Below are some of the tweets from people on this article. If you find this article useful please share and tag me @shekhargulati

There is a possibility that in future FerretDB (in proxy mode) can do intelligent caching and Postgres connection management, relieving clients from that responsibility.

To try out FerretDB you have to follow the steps as mentioned in the documentation. It uses docker-compose to boot up Postgres and FerretDB proxy. Then, you can connect it with any MongoDB client like mongosh.

Let’s take a deep dive into how FerretDB works by going over its code. You can get FerretDB code on Github: https://github.com/FerretDB/FerretDB

I wrote this post based on the Git commit id 22f1fdbd0b80bdcaee4ae4486296b5fb7ef54612.

1. Start up

FerretDB like most Go binary applications follows the convention to use cmd directory to store the its entry point file cmd/ferretdb/main.go.
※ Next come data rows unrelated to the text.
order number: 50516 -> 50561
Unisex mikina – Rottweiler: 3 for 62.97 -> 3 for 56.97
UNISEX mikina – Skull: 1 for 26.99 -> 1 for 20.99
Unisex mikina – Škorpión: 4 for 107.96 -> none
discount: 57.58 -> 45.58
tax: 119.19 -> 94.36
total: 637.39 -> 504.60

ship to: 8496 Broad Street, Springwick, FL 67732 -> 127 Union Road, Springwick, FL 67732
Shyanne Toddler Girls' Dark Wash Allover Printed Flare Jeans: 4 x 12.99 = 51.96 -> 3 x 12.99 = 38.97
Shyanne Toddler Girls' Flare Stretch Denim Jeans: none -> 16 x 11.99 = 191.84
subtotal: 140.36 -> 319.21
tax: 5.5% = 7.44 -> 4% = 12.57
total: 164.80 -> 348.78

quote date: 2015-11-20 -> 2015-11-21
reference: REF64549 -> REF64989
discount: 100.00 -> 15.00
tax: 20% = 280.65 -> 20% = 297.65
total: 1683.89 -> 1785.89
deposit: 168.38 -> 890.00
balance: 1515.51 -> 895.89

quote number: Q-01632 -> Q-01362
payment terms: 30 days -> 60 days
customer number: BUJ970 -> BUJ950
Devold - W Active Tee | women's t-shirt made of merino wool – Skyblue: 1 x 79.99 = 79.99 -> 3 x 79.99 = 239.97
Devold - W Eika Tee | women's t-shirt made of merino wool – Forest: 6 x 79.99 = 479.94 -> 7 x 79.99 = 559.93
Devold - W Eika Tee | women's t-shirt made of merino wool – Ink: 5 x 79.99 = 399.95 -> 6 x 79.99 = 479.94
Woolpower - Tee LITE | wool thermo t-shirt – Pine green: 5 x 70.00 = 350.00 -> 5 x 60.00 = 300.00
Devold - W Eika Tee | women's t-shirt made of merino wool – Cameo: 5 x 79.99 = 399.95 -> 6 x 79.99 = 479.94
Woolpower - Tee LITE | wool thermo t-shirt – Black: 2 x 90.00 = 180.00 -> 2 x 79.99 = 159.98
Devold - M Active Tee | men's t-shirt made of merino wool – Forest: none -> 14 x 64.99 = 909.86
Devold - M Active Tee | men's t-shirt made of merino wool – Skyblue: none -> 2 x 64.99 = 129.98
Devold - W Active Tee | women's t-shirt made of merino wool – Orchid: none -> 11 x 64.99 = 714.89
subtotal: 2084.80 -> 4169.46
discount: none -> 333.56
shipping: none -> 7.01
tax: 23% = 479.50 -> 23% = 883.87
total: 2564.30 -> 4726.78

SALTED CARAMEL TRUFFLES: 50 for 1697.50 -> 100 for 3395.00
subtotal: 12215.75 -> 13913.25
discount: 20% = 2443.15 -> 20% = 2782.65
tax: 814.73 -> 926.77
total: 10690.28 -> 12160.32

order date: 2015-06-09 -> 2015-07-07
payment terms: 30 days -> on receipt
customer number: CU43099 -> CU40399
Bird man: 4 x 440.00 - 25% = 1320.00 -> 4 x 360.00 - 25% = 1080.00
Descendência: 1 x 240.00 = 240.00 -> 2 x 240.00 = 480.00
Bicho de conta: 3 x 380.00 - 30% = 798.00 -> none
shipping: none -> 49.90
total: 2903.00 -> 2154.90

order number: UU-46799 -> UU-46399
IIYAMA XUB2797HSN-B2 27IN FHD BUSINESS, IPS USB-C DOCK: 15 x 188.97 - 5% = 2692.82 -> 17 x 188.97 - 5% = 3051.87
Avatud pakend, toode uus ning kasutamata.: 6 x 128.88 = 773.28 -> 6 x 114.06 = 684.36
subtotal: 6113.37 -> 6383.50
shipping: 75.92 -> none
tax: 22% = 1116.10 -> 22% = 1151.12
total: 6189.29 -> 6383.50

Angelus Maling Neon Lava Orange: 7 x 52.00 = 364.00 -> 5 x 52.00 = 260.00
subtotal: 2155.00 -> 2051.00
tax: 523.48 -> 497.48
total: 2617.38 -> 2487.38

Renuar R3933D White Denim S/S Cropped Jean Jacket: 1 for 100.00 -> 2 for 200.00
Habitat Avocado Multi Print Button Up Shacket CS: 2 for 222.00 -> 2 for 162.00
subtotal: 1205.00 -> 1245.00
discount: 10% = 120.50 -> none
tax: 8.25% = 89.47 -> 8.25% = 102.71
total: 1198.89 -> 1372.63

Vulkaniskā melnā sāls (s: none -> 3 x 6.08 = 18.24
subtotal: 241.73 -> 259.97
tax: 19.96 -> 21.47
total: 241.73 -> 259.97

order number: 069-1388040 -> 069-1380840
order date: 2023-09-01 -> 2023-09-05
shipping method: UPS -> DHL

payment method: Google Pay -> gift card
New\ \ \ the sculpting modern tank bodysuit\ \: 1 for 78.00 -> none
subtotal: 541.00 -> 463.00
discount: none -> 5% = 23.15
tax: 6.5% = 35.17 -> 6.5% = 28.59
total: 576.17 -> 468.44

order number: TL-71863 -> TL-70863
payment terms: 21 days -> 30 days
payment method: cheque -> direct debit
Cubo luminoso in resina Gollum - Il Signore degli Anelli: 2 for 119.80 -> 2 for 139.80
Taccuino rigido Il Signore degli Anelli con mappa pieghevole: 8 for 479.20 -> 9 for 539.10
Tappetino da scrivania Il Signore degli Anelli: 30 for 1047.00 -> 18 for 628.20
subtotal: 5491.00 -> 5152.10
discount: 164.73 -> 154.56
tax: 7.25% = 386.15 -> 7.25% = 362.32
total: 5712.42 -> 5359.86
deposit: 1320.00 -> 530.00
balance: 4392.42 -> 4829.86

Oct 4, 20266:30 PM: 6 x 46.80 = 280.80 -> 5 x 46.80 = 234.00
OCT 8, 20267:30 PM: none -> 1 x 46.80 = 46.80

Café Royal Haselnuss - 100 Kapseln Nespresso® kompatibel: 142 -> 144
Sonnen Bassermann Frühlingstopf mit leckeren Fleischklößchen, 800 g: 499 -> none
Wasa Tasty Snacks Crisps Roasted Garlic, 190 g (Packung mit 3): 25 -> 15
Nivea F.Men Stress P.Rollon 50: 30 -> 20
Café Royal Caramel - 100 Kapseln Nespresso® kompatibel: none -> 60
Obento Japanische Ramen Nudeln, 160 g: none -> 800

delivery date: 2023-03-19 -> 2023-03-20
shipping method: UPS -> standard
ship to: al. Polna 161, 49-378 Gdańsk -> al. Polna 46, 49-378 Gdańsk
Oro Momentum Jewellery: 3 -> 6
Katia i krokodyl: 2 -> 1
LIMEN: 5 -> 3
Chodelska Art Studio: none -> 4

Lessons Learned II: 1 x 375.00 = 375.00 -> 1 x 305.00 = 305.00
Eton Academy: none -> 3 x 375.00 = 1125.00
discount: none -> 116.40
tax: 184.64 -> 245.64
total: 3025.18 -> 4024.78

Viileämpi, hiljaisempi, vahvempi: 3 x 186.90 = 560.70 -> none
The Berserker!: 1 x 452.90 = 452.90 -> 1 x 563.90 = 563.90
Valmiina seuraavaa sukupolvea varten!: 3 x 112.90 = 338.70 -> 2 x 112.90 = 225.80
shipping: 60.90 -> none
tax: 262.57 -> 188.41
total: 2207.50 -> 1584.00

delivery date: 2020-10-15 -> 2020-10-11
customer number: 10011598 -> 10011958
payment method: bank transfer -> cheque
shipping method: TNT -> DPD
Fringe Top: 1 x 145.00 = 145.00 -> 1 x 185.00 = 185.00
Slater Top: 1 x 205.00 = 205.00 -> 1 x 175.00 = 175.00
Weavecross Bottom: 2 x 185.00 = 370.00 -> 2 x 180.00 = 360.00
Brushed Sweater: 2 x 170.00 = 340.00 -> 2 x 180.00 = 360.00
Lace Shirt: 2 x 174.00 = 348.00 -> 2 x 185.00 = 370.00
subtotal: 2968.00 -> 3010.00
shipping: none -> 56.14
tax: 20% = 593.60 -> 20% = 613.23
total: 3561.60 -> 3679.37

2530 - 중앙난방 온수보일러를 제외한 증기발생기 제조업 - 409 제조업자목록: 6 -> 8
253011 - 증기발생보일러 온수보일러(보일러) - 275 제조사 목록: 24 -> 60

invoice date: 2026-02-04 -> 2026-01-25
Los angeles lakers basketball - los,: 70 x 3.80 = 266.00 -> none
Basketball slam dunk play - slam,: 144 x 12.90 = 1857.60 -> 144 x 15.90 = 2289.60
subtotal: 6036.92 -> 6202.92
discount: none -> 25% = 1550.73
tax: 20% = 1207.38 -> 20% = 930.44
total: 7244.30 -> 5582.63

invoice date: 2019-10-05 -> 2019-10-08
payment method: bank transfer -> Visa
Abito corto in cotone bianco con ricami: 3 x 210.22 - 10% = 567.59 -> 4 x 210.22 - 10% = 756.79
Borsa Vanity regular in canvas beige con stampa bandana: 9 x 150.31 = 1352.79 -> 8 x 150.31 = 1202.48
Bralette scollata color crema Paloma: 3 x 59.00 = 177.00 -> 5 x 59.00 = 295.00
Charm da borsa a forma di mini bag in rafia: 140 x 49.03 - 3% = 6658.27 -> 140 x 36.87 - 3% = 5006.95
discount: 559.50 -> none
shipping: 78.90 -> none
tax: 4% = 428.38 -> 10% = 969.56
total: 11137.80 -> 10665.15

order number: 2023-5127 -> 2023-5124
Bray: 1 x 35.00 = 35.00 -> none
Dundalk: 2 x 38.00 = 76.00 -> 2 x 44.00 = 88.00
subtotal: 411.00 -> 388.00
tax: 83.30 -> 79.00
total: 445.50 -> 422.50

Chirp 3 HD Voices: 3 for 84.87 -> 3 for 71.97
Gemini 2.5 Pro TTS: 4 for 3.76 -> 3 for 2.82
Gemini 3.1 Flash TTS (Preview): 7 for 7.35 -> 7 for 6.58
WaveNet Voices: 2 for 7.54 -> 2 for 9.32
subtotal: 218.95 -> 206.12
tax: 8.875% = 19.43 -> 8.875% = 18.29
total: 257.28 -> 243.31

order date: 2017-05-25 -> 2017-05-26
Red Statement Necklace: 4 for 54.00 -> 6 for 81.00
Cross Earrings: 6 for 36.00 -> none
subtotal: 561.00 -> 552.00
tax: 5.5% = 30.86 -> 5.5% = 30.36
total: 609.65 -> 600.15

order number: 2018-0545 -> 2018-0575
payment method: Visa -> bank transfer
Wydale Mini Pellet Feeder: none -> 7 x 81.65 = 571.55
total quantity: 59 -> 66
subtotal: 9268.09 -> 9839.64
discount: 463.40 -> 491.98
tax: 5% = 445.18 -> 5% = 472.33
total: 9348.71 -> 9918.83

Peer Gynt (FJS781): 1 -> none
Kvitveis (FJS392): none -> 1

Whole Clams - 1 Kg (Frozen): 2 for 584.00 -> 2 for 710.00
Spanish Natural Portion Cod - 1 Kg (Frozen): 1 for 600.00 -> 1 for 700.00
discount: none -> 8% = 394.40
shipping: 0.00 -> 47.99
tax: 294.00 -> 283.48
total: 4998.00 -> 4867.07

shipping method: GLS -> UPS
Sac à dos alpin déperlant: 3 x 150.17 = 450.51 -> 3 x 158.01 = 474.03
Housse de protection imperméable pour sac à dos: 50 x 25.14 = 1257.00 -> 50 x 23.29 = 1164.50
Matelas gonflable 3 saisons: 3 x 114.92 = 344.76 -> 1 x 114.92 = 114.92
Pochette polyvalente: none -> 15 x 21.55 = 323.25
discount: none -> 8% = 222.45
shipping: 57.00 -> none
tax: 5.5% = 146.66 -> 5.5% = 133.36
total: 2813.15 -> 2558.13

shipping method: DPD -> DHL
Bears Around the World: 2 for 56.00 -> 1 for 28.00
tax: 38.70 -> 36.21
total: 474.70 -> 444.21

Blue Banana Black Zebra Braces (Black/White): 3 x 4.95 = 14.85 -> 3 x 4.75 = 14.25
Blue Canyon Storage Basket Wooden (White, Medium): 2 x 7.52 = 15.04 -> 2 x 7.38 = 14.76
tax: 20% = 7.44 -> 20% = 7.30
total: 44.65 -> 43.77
This is the file that is called when you run the FerretDB proxy.

The code below contains only the important parts.

func main() {
    // 1
  flag.Parse()

  //2
    ctx, stop := notifyAppTermination(context.Background())
    go func() {
        <-ctx.Done()
        logger.Info("Stopping...")
        stop()
    }()

  //3
    h, err := registry.NewHandler(*handlerF, &registry.NewHandlerOpts{
        Ctx:           ctx,
        Logger:        logger,
        PostgreSQLURL: *postgreSQLURLF,
        TigrisURL:     tigrisURL,
    })

  //4
    l := clientconn.NewListener(&clientconn.NewListenerOpts{
        ListenAddr:      *listenAddrF,
        ProxyAddr:       *proxyAddrF,
        Mode:            clientconn.Mode(*modeF),
        Handler:         h,
        Logger:          logger,
        TestConnTimeout: *testConnTimeoutF,
    })

    err = l.Run(ctx)

}
  1. Parses the command-line argument flags using Go’s flag package. The parsed arguments are later used when we create the handler and listener
  2. Next, the code handles the operating system specific termination events. The go routine will call the stop function to release resources associated with it.
  3. Next, it registers the handler that is responsible for implementing the MongoDB interface. In the current implementation, it creates the handle for Postgres. It wraps Postgres connection pool and provides implementation for different MongoDB operations. It is possible in future to have multiple handlers. In theory, you can implement FerretDB on MySQL or Sqlite or write a fake implementation for testing. The handlerF refers to the handler with namepg. This is hard code in the initFlags function.
  4. Finally, it creates a listener that listens on port 27017. It waits in an infinite loop for new TPC connections on port 27017.

If you look at logs of the FerretDB server, you will find the log line indicating that FerretDB is listening on 27017.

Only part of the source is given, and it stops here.